Le origini della Materologia
Materologia© è un termine coniato da Alessandro Langella nel 2003, composto da due radici: dal latino mater, madre e dal greco logos.
La parola “logos” è polisemica, ha molteplici significati, tra cui: parola, ragione, pensiero, legge, logica etc.
La materologia non è né una scienza, nè una religione, nè un movimento spirituale, o filosofico, ma è semplicemente una parola che racchiude i molteplici ed infiniti significati della vita.
Materologia è il linguaggio della Madre Terra, la parola della Madre Terra, la legge della Madre Natura, la logica della Materia (Mater): è la parola della madre al bambino, il pensiero della Madre/Mente.
Alessandro Langella sostiene che esistono delle sottili, ma visibili connessioni e analogie tra la mente umana e la Madre Terra: “come una donna partorisce un altro essere umano a lei simile, divenendo madre, così la mente partorisce pensieri, divenendo anch’essa Madre.
L’uomo però, ha dimenticato che tutto ciò che pensa non è mente, madre, ma è figlio, ecco perchè viviamo in un mondo immaturo, dove il pensiero, il figlio vuole sostituirsi alla Madre, alla Natura, alla Madre Terra.
Spesso si afferma che bisogna rimanere con i piedi in terra, ma di quale terra si parla? Dell’asfalto o del terreno? Di quale realtà si sta parlando?
In questo periodo di grande caos, si confonde spesso la realtà con la socialità.
La società in cui oggi viviamo non fa altro che appiattire la nostra realtà, utilizzando l’asfalto dei condizionamenti, e soffocando la nostra coscienza, la nostra Pianta coscienziale, bloccando così la nostra crescita.
Arrestando l’evoluzione individuale, non vi può essere uno sviluppo o un’evoluzione collettiva, sociale, spirituale, (chiamatela come volete) perchè siamo fili della stessa tela.
Una Pianta che invece è riuscita a spaccare il limite sociale dell’asfalto (dei condizionamenti sociali), può finalmente offrire, usando una metafora, i suoi frutti, le sue naturali azioni.
Facendo un’analogia: come un frutto senza l’uso di pesticidi e di altre sostanze dannose è più naturale e genuino, così l’uomo che si è liberato dai condizionamenti sociali, produce “frutti biologici”, azioni biologiche, azione non artefatte.

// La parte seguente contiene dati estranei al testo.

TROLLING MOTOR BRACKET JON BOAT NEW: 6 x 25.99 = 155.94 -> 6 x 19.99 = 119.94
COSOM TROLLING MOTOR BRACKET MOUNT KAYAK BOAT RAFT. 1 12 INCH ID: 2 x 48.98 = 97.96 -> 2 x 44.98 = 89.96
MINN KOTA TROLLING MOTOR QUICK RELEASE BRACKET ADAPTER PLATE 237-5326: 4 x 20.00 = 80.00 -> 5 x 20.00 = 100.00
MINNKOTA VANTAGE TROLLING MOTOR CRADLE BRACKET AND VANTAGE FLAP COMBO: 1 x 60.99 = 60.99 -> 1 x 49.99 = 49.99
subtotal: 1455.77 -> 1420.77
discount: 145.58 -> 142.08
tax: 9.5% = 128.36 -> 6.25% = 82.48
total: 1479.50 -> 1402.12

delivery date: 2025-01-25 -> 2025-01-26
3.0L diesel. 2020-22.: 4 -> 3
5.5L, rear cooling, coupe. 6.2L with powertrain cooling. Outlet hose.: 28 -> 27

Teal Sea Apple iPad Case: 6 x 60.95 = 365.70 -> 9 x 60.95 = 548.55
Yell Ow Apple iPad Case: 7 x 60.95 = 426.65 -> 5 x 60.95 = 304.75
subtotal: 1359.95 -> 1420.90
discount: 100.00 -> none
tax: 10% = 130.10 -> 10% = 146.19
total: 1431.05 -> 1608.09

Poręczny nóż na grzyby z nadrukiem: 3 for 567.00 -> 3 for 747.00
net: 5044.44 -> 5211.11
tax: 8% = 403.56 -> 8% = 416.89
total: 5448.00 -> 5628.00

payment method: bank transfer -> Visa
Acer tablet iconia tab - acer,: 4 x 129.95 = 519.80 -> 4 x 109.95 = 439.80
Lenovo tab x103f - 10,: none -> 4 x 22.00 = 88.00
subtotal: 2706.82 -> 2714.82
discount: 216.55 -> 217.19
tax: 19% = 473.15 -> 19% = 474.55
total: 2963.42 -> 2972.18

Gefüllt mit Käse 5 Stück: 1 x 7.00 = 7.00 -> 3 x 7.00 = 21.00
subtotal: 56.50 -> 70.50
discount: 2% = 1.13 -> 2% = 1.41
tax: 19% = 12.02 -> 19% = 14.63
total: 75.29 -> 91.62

Immaginate una radice di una pianta coperta dall’asfalto: la pianta cerca di spaccare con tutte le sue forze il solido strato di catrame, per continuare a crescere ed elevarsi verso il Cielo. La sua vitalità interna viene repressa dall’asfalto, e le viene preclusa la possibilità di avere un contatto con la luce esteriormente, costringendola a vivere nel buio e nella repressione, analogamente questo accade anche a noi.
Viviamo in una società nella quale etichettiamo e dividiamo gli individui in spiritualisti e materialisti.
Utilizziamo questi due termini impropriamente, perchè il vero materialista non è colui che deturpa, e contamina la materia, la Mater, la Madre, ma è colui che la Ama, e il vero spiritualista non è colui che divide lo spirito dalla materia, esaltando l’una e mortificando l’altra, ma è colui che vive o tende ad un unificare il Tutto.
Se oggi il mondo è invivibile la responsabilità non è soltanto di coloro che sono stati definiti impropriamente materialisti, ma anche di coloro che vengono chiamati impropriamente spiritualisti, perchè mortificando e rigettando la materia l’hanno consegnata nella mani di coloro che la stanno deturpando.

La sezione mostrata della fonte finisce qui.